Retrieves list of registered branches along with their physical sizes queried via the PostgreSQL pg_database_size system function.

const branches = await admin.listBranches();
/*
Output:
[
{
name: "feature_oauth",
parentDatabase: "rebase",
createdAt: 2026-06-20T22:00:00.000Z,
sizeBytes: 83886080 // 80 MB
}
]
*/

Fetches metadata for a single branch. If the branch exists, the service attempts to query its current physical disk usage:

const info = await admin.getBranchInfo("feature_oauth");

Drops the target database from the server and cleans up its record in the rebase.branches metadata table.

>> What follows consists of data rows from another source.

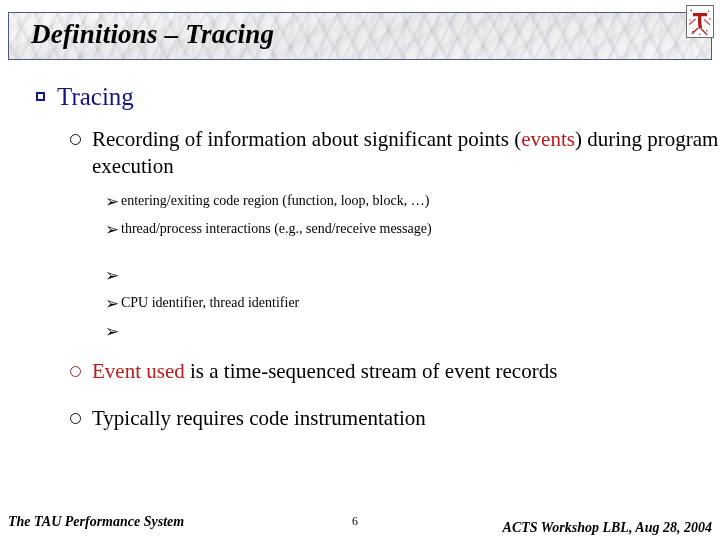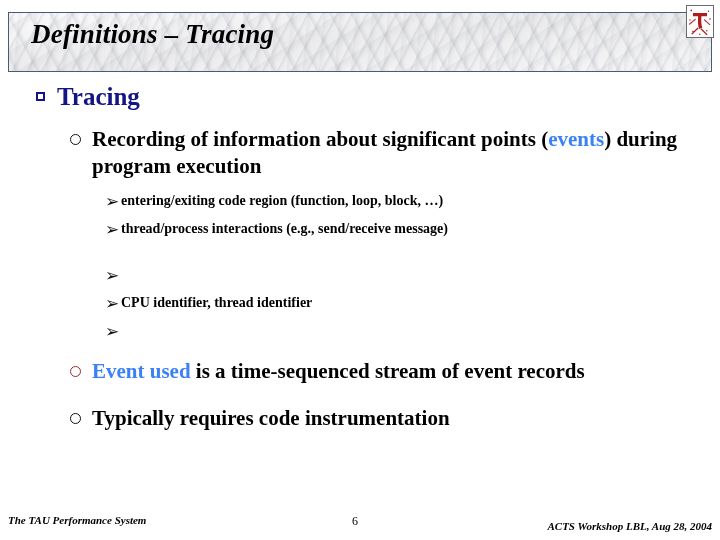"Definitions – Tracing" .title-banner { height: 60px -> 48px }
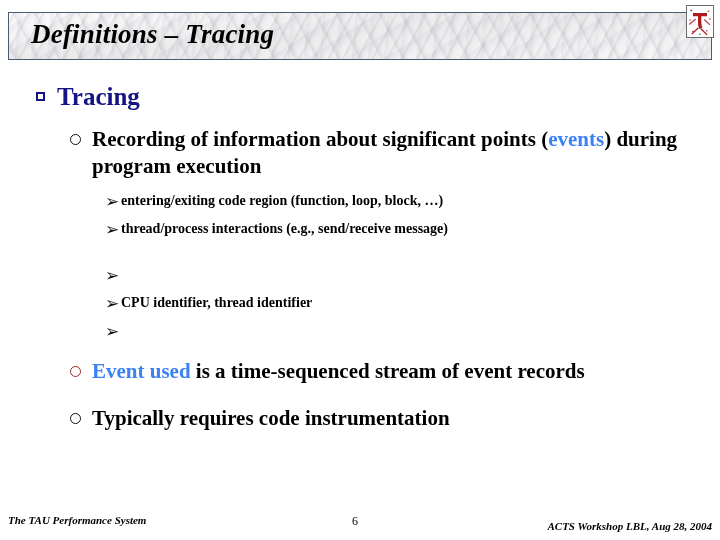"Tracing" .row { font-weight: bold -> none }
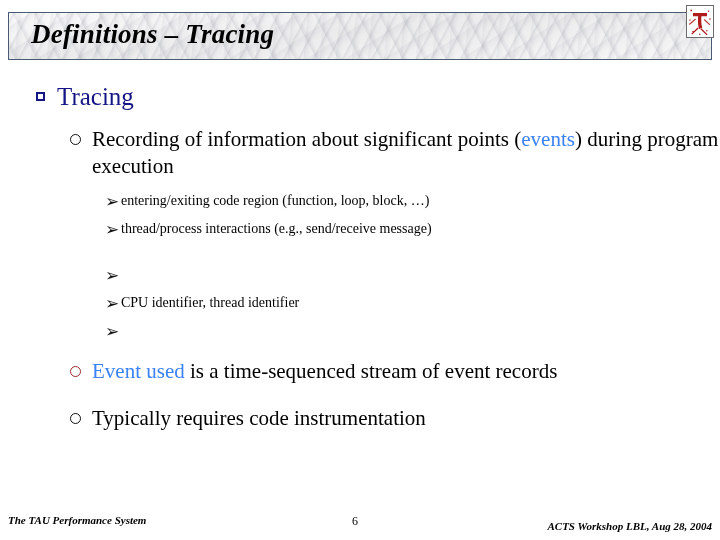"events" .hl-red { color: #3b82f6 -> #b91c1c }
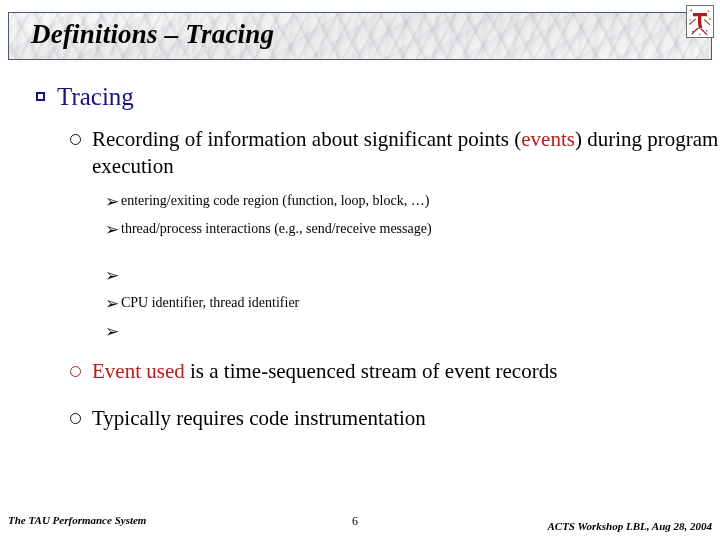"The TAU Performance System" .footer span { font-size: 11px -> 14px }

await admin.deleteBranch("feature_oauth");

[!CAUTION] Safety Guard: The main database (default database name configured in connection strings) is protected. If you attempt to delete the parent database, the BranchService throws a "Cannot delete the main database" error and aborts.


Database branches can be managed directly using the Rebase CLI.

# Create a new branch named 'dev_sandbox'
rebase db branch create dev_sandbox
# List all branches and disk utilization
rebase db branch list
# Delete a branch
rebase db branch delete dev_sandbox

When you create or switch to a branch, the CLI updates your local development configuration. The DatabasePoolManager dynamically instantiates a new connection pool for the chosen branch database name (e.g. rb_dev_sandbox), letting you test migrations or seed data without manual connection string edits.


Because PostgreSQL duplicates the files on disk, each branch consumes space equal to the source database. If you have a 100GB production database, creating 5 branches will consume an additional 500GB of storage.

  • Recommendation: Use subsetted databases or thin dev-templates as your clone sources instead of full production clones.

When deploying behind pgBouncer or connection poolers, ensure the pooler supports administrative database operations. Creating and dropping databases bypasses standard transaction-level pools and requires direct connections to the Postgres server (using elevated user privileges) via the adminConnectionString configuration.

Because branches are separate PostgreSQL databases, you cannot perform SQL JOIN statements across branch boundaries. All relations must be contained within the scope of the single active branch database.